W.H.O. Accuses China of Withholding Data on Pandemic’s Origins

“Scientifically, it doesn’t prove that raccoon dogs were the source, but it sure smells like infected raccoon dogs were at the market,” said Jeremy Kamil, a virologist at Louisiana State University Health Sciences Center Shreveport.

He added, “It raises more questions about what the Chinese government really knows.”

Scientists cautioned that it was not clear that the genetic material from the virus and from raccoon dogs had been deposited at the same time.

Depending on the stability of genetic material from the virus and the animals, said Michael Imperiale, a virologist at the University of Michigan, “they could have been deposited there at potentially widely different times.”

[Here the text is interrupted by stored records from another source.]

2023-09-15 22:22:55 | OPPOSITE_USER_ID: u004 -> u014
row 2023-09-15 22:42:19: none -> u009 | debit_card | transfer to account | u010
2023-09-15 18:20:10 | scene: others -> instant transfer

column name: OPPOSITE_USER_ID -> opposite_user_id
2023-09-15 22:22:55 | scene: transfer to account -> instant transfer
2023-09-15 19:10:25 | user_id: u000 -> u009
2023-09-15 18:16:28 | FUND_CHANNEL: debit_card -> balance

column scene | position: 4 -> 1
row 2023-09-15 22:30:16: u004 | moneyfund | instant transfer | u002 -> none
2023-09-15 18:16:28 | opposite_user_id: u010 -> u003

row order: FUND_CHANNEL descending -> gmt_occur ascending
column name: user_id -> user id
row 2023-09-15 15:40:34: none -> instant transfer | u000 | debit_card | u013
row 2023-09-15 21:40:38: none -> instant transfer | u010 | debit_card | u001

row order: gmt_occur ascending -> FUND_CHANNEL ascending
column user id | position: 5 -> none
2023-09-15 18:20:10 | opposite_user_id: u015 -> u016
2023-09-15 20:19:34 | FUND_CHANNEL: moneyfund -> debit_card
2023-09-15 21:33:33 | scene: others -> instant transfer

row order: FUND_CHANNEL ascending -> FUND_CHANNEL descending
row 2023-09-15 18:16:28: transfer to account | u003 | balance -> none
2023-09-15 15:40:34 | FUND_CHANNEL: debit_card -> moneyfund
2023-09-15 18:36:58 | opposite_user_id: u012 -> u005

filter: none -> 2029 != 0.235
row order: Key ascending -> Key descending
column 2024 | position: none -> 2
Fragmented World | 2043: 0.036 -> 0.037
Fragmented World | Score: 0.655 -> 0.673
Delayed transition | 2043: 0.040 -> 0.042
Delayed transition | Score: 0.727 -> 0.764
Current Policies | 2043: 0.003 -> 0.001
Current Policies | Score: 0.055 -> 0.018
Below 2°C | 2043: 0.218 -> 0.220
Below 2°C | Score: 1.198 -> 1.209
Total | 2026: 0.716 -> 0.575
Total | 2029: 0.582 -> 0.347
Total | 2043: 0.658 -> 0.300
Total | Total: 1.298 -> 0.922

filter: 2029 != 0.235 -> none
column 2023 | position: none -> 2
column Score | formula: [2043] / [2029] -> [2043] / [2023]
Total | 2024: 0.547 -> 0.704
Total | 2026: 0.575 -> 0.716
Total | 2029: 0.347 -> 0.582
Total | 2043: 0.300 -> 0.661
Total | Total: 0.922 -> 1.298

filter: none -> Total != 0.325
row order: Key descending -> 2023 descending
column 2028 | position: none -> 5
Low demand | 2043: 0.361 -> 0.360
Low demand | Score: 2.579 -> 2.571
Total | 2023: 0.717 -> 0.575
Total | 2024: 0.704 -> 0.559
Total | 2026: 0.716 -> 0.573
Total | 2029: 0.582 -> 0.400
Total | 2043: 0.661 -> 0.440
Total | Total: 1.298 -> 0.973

Still, Dr. Arturo Casadevall, an immunologist at the Johns Hopkins Bloomberg School of Public Health who co-authored a recent study with Dr. Imperiale examining the origin of the coronavirus, said that linking animal and viral material nevertheless added to the evidence of a natural spillover event.

“I would say it strengthens the zoonotic idea,” he said, “that is, the idea that it came from an animal at the market.”

In the absence of the actual animal that first spread the virus to people, Dr. Casadevall said, assessing the origins of an outbreak would always involve weighing probabilities. In this case, animals sold at the market were removed before researchers began taking samples in early 2020, making it impossible to find a culprit.

Tim Stearns, the dean of graduate and postgraduate studies at the Rockefeller University in New York, said that the latest finding was “an interesting piece of the puzzle,” though he said it was “not in itself definitive and highlights the need for a more thorough investigation.”